== Entries provided

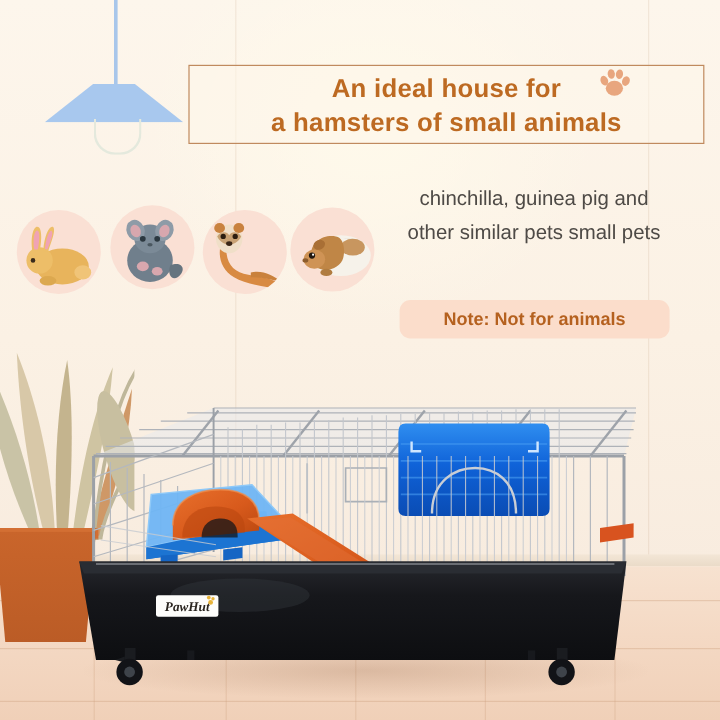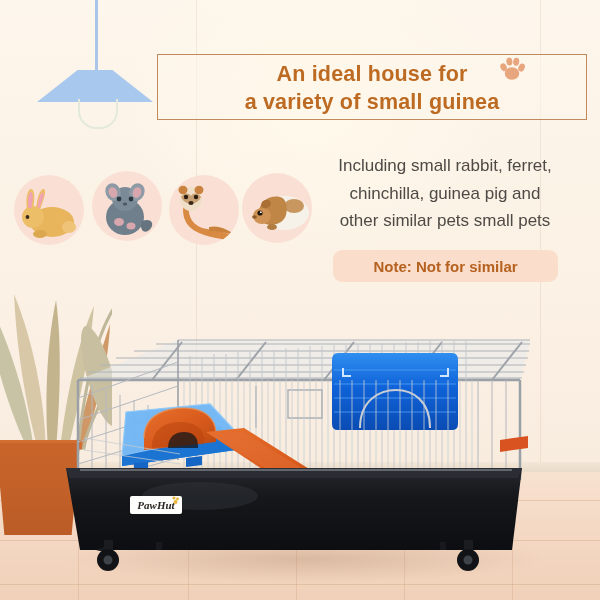--- a/index.html
+++ b/index.html
@@ -95,37 +95,36 @@
     <path d="M92 170 C 104 120, 118 74, 128 44 C 126 92, 112 134, 100 170 Z" fill="#c07b3e" opacity=".75"></path>
     <path d="M96 168 C 104 92, 118 50, 132 28 C 148 44, 140 86, 120 120 C 112 136, 104 154, 102 168 Z" fill="none" stroke="#bfb79a" stroke-width="3"></path>
     <ellipse cx="118" cy="96" rx="13" ry="52" transform="rotate(-16 118 96)" fill="#c8bfa0"></ellipse>
   </svg>
   <div class="pot-rim"></div>
   <div class="pot"></div>
 
   <div class="headline-box"></div>
   <div class="headline">
     <span>An ideal house for</span>
-    <span>a variety of small guinea</span>
+    <span>a hamsters of small animals</span>
   </div>
   <svg class="paw" viewBox="0 0 30 28">
     <ellipse cx="15" cy="18.5" rx="7.2" ry="6.2" fill="#e8a67e"></ellipse>
     <ellipse cx="6.6" cy="12.2" rx="3.1" ry="4.1" transform="rotate(-22 6.6 12.2)" fill="#e8a67e"></ellipse>
     <ellipse cx="12.4" cy="6.6" rx="3.0" ry="4.0" transform="rotate(-8 12.4 6.6)" fill="#e8a67e"></ellipse>
     <ellipse cx="19.2" cy="6.8" rx="3.0" ry="4.0" transform="rotate(9 19.2 6.8)" fill="#e8a67e"></ellipse>
     <ellipse cx="24.6" cy="12.6" rx="3.1" ry="4.1" transform="rotate(24 24.6 12.6)" fill="#e8a67e"></ellipse>
   </svg>
 
   <div class="body-copy">
-    <div>Including small rabbit, ferret,</div>
     <div>chinchilla, guinea pig and</div>
     <div>other similar pets small pets</div>
   </div>
   <div class="note-badge">
-    <span>Note: Not for similar</span>
+    <span>Note: Not for animals</span>
   </div>
 
   <div class="chips">
 
     <div class="chip" style="left:0px;top:4px">
       <svg width="70" height="70" viewBox="0 0 70 70">
         <ellipse cx="38" cy="47" rx="22" ry="15" fill="#e8b45c"></ellipse>
         <ellipse cx="19" cy="42" rx="11" ry="11" fill="#edbe68"></ellipse>
         <path d="M13 35 C 11 22, 14 14, 17 14 C 21 14, 21 24, 19 35 Z" fill="#edbe68"></path>
         <path d="M22 34 C 23 21, 27 13, 30 14 C 33 16, 29 26, 26 35 Z" fill="#edbe68"></path>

====

Your goal »
Lines that contain the word "small": how many are there in the data? Give the number and nothing else.

Solution for this exercise »
4